What the exercise asks: Your task is to copy the lines of the data below from the line holding "tax: 20% = 41.74 -> 20% = 36.65" through the line holding "Whānau – Family", inclusive, exactly and with nothing added.

Data records:
----

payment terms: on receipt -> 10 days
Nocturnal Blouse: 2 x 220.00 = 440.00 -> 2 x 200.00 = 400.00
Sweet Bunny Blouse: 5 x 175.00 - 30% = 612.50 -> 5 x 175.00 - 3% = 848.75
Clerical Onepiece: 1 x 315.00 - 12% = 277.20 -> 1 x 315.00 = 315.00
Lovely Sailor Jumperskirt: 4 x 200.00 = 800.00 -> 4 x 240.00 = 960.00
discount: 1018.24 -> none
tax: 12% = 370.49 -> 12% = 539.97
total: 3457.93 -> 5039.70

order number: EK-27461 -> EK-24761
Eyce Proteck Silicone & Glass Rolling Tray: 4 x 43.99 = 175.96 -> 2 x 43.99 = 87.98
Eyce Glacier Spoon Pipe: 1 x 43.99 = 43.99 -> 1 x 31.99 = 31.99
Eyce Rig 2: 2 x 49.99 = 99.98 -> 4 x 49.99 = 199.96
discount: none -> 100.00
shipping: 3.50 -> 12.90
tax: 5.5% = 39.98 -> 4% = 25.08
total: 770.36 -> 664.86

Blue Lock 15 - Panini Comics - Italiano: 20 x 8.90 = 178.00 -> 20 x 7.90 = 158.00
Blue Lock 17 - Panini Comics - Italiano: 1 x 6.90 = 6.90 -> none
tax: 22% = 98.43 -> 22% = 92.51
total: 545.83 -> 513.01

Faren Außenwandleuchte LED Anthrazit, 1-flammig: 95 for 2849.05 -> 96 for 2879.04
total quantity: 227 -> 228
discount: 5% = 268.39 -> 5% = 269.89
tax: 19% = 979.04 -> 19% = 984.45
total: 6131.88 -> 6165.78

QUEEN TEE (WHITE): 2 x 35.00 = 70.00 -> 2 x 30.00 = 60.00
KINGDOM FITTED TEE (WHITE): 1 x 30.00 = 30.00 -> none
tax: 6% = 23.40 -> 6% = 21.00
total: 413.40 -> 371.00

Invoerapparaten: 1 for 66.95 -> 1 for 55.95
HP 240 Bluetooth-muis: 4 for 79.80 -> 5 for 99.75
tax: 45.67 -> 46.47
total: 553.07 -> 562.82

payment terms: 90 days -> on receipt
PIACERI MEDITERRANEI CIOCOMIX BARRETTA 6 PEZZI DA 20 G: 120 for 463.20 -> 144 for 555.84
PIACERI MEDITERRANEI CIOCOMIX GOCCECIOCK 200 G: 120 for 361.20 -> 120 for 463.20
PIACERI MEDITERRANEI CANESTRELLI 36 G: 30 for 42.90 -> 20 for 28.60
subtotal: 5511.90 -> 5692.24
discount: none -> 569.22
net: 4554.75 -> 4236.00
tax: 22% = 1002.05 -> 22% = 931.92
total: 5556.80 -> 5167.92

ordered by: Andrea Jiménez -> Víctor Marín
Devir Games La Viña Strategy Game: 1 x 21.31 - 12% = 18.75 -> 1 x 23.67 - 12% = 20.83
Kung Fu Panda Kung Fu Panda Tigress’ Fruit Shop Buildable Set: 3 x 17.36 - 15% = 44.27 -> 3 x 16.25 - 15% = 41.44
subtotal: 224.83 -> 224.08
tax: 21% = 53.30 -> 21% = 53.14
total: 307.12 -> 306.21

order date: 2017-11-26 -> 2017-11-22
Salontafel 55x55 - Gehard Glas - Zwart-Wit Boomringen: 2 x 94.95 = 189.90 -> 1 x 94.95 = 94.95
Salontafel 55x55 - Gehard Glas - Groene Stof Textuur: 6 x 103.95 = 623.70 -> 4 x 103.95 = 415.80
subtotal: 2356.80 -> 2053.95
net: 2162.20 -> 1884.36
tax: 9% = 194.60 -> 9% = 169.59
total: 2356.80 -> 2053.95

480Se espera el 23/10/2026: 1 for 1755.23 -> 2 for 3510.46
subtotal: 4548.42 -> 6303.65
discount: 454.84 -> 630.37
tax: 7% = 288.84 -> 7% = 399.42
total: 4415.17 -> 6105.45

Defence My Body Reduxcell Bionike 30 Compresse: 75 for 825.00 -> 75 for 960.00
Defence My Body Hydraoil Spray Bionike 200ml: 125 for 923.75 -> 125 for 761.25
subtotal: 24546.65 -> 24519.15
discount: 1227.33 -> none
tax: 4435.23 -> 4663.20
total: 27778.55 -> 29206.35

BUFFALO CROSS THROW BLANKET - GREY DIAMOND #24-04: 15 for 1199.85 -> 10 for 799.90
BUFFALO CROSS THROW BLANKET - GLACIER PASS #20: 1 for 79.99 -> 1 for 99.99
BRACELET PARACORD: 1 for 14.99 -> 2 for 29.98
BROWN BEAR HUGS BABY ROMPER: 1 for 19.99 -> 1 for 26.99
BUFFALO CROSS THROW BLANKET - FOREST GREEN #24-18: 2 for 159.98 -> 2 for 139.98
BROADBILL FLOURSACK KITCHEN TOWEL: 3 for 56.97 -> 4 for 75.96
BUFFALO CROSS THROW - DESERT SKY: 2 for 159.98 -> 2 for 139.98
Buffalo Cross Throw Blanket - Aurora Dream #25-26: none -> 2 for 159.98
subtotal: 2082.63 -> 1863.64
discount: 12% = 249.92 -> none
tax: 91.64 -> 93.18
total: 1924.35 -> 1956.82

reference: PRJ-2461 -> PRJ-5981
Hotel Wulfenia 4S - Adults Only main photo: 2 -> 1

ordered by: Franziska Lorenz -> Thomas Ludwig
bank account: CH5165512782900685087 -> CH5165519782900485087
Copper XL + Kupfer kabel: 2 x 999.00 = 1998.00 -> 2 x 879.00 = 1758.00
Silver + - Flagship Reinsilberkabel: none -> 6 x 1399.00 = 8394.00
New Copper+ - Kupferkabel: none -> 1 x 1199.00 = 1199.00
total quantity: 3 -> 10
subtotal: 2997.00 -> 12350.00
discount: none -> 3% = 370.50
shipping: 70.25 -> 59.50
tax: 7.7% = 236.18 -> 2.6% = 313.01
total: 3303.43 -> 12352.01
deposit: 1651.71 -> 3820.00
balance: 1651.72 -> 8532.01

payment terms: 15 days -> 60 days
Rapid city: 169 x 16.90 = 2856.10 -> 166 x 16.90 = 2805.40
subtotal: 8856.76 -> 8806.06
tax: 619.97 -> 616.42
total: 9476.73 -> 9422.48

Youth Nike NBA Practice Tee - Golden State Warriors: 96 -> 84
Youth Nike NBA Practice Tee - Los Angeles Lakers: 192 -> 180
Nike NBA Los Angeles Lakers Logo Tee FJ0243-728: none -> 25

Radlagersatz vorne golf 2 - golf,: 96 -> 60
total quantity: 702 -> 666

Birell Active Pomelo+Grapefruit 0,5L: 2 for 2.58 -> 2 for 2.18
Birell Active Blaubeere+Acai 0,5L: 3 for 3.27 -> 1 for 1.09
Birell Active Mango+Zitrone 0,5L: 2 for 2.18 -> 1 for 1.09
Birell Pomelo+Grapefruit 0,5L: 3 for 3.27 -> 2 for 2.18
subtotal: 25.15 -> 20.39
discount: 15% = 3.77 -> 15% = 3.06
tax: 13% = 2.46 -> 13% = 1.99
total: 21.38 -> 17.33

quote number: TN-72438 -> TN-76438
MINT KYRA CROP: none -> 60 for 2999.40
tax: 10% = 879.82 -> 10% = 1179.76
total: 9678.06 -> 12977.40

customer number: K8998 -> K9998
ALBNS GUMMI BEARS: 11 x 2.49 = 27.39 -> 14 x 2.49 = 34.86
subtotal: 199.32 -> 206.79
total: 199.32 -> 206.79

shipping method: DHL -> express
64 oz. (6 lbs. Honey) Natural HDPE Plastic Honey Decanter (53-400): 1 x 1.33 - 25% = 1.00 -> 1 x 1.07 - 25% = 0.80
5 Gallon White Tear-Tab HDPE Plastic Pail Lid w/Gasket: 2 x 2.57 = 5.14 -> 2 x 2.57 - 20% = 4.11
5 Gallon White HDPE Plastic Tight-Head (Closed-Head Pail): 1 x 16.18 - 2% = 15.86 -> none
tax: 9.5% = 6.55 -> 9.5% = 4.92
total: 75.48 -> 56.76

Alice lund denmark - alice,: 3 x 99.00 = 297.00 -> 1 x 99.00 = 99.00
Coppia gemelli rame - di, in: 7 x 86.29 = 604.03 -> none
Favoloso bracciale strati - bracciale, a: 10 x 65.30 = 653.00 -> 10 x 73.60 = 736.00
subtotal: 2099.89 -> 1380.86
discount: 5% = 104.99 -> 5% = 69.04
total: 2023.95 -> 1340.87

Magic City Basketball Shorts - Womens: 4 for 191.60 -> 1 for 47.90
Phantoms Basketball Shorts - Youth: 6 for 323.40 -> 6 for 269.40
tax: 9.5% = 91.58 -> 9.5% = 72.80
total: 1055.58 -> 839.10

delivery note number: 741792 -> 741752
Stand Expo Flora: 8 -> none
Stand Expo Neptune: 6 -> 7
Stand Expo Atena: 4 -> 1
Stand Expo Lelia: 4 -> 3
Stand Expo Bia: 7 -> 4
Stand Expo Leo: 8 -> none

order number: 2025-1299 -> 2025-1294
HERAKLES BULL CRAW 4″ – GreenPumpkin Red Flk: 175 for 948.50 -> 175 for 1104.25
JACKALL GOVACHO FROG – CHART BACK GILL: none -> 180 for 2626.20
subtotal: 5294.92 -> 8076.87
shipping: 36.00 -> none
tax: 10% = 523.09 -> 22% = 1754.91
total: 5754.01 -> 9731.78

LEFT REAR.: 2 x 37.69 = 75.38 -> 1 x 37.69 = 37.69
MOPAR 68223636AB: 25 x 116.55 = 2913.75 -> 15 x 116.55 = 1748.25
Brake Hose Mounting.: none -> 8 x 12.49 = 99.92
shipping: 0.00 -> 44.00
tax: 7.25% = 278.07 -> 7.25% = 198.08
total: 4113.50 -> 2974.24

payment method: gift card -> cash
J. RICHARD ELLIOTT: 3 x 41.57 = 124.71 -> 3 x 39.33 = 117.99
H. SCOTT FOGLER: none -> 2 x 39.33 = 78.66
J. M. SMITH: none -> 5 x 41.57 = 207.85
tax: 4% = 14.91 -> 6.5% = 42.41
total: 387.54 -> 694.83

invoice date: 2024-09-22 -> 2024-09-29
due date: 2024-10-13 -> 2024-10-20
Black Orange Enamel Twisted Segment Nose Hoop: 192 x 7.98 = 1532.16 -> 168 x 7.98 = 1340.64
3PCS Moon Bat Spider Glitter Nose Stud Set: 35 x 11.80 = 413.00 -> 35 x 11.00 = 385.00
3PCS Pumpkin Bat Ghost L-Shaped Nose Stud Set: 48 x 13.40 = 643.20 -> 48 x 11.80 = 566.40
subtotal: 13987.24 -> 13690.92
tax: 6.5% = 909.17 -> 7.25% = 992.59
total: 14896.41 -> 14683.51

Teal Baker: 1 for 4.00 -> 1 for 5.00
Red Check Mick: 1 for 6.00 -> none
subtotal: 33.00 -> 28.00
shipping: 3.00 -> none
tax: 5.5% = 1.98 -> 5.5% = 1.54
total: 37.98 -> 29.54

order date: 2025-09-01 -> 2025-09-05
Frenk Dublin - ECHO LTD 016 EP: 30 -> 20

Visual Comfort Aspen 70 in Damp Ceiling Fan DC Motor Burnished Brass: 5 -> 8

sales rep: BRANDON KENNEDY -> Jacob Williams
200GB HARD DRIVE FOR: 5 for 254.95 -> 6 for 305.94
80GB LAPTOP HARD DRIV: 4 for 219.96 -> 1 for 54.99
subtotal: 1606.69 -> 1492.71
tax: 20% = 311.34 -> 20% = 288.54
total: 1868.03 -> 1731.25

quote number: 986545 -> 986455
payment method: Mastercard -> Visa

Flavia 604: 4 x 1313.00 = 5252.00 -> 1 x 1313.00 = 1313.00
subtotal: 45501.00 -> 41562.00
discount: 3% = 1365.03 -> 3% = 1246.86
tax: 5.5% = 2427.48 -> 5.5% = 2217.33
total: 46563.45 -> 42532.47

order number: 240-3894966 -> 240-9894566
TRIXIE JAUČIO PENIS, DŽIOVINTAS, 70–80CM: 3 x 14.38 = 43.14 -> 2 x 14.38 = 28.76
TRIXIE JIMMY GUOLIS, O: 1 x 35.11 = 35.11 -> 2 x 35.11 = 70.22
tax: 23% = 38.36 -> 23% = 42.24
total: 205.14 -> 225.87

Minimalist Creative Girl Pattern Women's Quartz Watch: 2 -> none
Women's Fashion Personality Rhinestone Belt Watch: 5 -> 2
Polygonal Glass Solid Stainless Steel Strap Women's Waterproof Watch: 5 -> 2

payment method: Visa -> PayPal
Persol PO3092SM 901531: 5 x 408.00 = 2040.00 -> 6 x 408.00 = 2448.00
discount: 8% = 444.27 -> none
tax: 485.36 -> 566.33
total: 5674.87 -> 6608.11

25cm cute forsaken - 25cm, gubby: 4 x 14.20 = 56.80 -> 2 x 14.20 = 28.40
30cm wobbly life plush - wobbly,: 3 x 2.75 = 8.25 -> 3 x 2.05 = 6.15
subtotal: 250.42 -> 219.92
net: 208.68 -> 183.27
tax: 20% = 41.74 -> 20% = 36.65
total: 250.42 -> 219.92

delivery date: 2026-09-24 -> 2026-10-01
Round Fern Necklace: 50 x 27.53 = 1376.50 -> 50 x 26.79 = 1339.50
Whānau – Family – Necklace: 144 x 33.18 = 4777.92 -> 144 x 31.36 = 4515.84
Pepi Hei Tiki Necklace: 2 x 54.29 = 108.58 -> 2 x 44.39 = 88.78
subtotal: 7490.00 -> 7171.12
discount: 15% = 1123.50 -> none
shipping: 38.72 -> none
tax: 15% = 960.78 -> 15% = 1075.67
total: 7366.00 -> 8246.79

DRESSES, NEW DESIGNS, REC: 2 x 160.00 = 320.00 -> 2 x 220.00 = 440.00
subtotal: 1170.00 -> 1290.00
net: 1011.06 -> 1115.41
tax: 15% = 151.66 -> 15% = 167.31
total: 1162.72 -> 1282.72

----

Answer for the task:
tax: 20% = 41.74 -> 20% = 36.65
total: 250.42 -> 219.92

delivery date: 2026-09-24 -> 2026-10-01
Round Fern Necklace: 50 x 27.53 = 1376.50 -> 50 x 26.79 = 1339.50
Whānau – Family – Necklace: 144 x 33.18 = 4777.92 -> 144 x 31.36 = 4515.84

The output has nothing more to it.